We started with some stretching, then a lesson in posture before moving on to the basic six. The basic six is a sort of box step of tango that would form the core of our moves for the rest of the day. We practiced separately from our partners, boys and girls split into groups on opposite sides of the room. This, I thought, was going okay.

I should have known we were in for hard work when Lydia changed her shoes before the second lesson. The black strappy heels were replaced with glittery sliver sandals with a low, stacked heel. There was something disarming about her new look, tango on top and grandma at a wedding on the bottom, the grandma effect heightened by orthopedic looking, flesh coloured peds enveloping the balls of her feet. The hard work bit was that we would now have to execute the basic six with our partner. Husband and I started bickering immediately. Without warning he decided to add in a beat between steps, and he took my allegiance to accuracy as a refusal to let him to lead. He was, he claimed, improvising in the true spirit of tango. My objection was not to being led. My objection was that he was doing it wrong.

The wine at lunch brought some temporary relief as well as, I thought, a certain verve to the new movement we were learning called ochos. But from here things spiralled. While I was perfecting my pivots, husband started to stew. Our miserable attempts at the basic six had reminded him of how little we have in common. Now ochos were in the mix, and he was convinced our marriage was a sham. In his words he was creative, emotional, expressive, sensual. I was rigid, black and white, stubborn, robotic. We were fundamentally incompatible, and the tango proved it. That the tango is loaded with gender stereotypes — like the move where the woman feels up the side of the man’s shin with her foot to assess if he has any money in his sock — didn’t help things. For one, I know husband doesn’t have any money in his sock. Most days, especially days when he knows I’ll be with him, he can’t even remember to carry his wallet. But somehow in husband’s head my less than enthusiastic mauling of his lower leg was yet another reminder of my refusal to play the womanly role. In tango as in life I was trying too hard to wear the pants.

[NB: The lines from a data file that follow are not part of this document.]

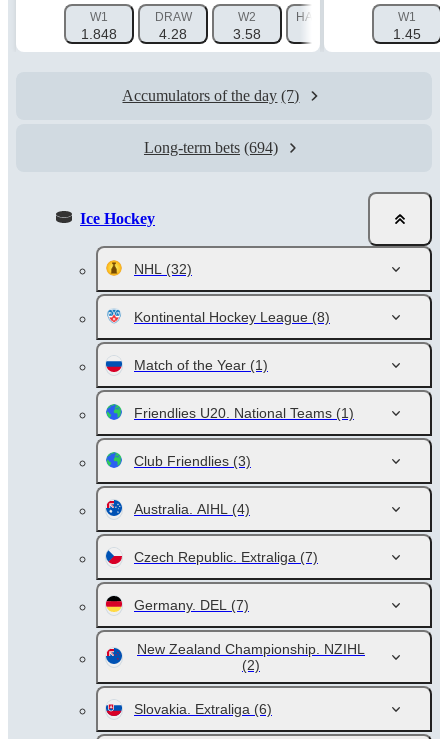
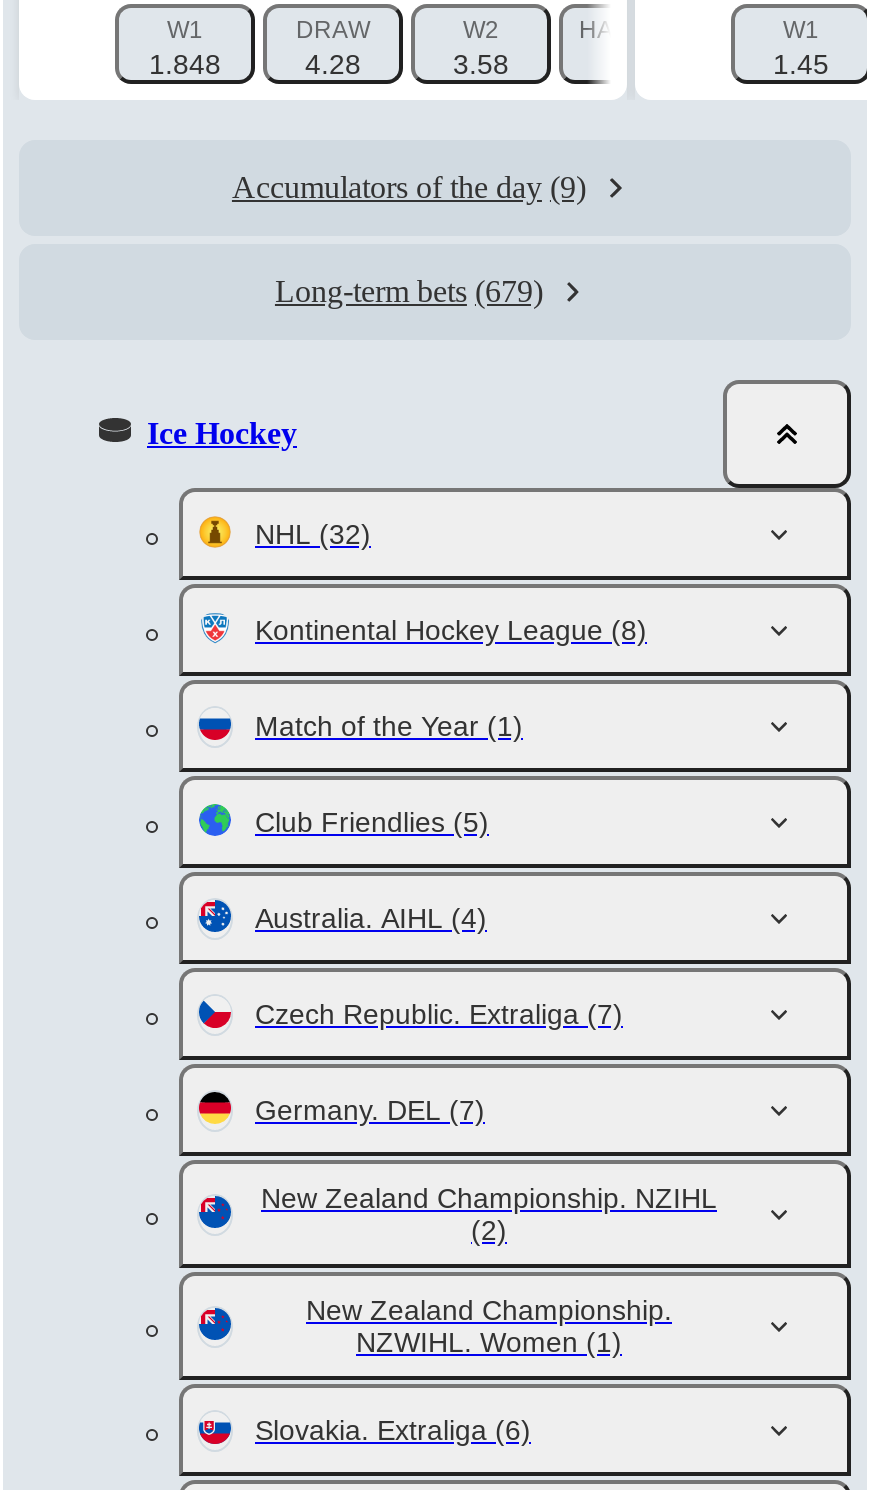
- Accumulators of the day (7)
+ Accumulators of the day (9)

- Long-term bets (694)
+ Long-term bets (679)

- Friendlies U20. National Teams (1)
- Club Friendlies (3)
+ Club Friendlies (5)

moved up: Australia. AIHL (4) | Czech Republic. Extraliga (7) | Germany. DEL (7) | New Zealand Championship. NZIHL | (2)

+ New Zealand Championship.
+ NZWIHL. Women (1)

By the end of the third lesson husband was refusing to dance with me despite gentle attempts at persuasion from a now startled looking Lydia. Thus we found ourselves reduced to taking turns with Klaus for the treachery of backward ochos and gaunchos. It was something to see husband entwine lower legs and execute a backwards flick kick with a German dressed as an extra in a gangster film, but at this point I risked death if I attempted to capture it on my camera phone. You’ll just have to take my word for it.

Our tango-induced standoff lasted through the evening, refusing to yield even to our usual mutual delight in American Idol. But by our morning jog our imminent divorce seemed less imminent. Spring is here and it’s hard to stay mad in the face of countryside in bloom on a sunny day. We stopped to admire a pair of yellowhammers canoodling in a hedgerow and silently decided we must have something in common after all. For good measure, I even let him run ahead.